The most interesting thing for me was not the film itself, not even the comparatively tame sex scenes, but rather the invisible and ever-shifting line between unconventional methods of sexual activity and abuse. Media outlets nationwide and, no doubt, the social media feeds of nearly everyone reading this, have been strongly bisected in this regard. From my perspective, the truth, as per usual, is a shade of grey. Consenting adults mixing pain and pleasure is not a surefire sign of abuse. My questions start to arise when it gets difficult to determine where one party’s free will starts and other’s ends. The relationship between “Fifty Shades of Grey’s” main characters is complicated.
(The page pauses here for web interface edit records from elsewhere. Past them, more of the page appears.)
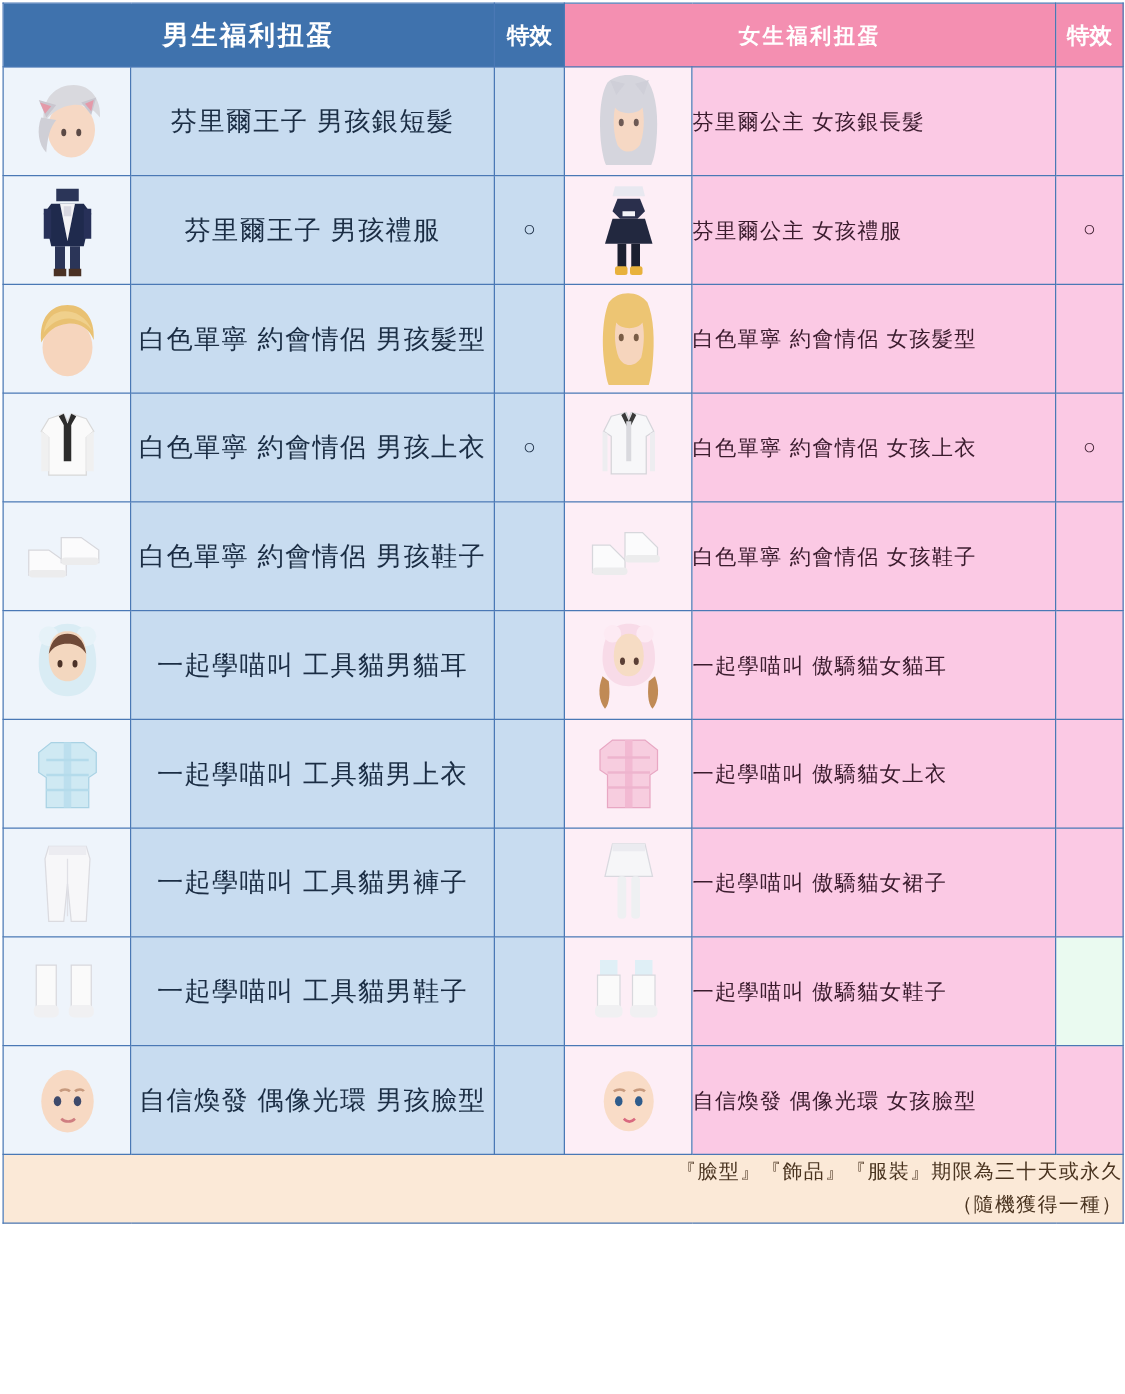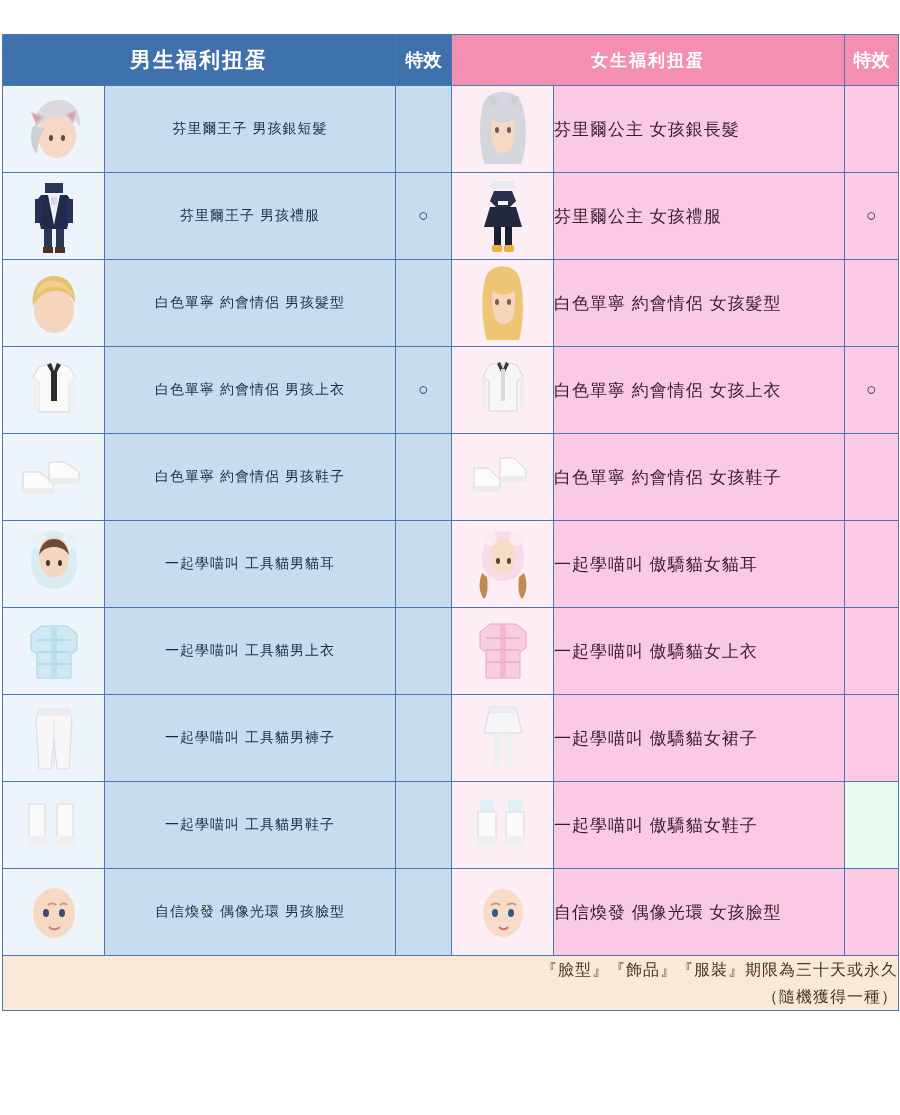--- a/index.html
+++ b/index.html
@@ -5,21 +5,20 @@
   html,body{margin:0;padding:0;}
   body{
     width:900px;
     background:#ffffff;
     font-family:"Liberation Sans","DejaVu Sans",sans-serif;
   }
   #sheet{
     width:900px;
     box-sizing:border-box;
     padding:2px;
-    margin-top:32px;
   }
   table.gacha{
     border-collapse:collapse;
     width:896px;
     table-layout:fixed;
   }
   table.gacha td, table.gacha th{
     border:1px solid #4a78b5;
     padding:0;
     margin:0;
@@ -63,21 +62,21 @@
   td.icon-b{
     background:#eef4fb;
     width:102px;
     height:86px;
     text-align:center;
     vertical-align:middle;
   }
   td.name-b{
     background:#c8dcf0;
     color:#1b2d44;
-    font-size:14px;
+    font-size:21px;
     text-align:center;
     vertical-align:middle;
     letter-spacing:1px;
   }
   td.fx-b{
     background:#c8dcf0;
     color:#1b2d44;
     font-size:17px;
     text-align:center;
     vertical-align:middle;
There’s consent, very explicit consent, but there is also persuasion and manipulation. The point I would like to make is this: the abuse in “Fifty Shades of Grey,” and I do believe it is there, is not a result of the couple’s sexual practices. If filmgoers who boycott this film would apply a consistent level of tolerance for abusive relationships, their options at the movie theatre would be more limited than it would initially seem. For example, both Shakespeare’s Romeo and Juliet and “Twilight’s” Edward and Bella are surface-level examples of abusive relationships.

Disregarding my investigation of the relationship dynamics, this film is a fair leap ahead of where I expected it to be, but it still lands far from the target. It’s not great and it’s not terrible, but rest assured, “Fifty Shades of Grey” won’t hurt anyone.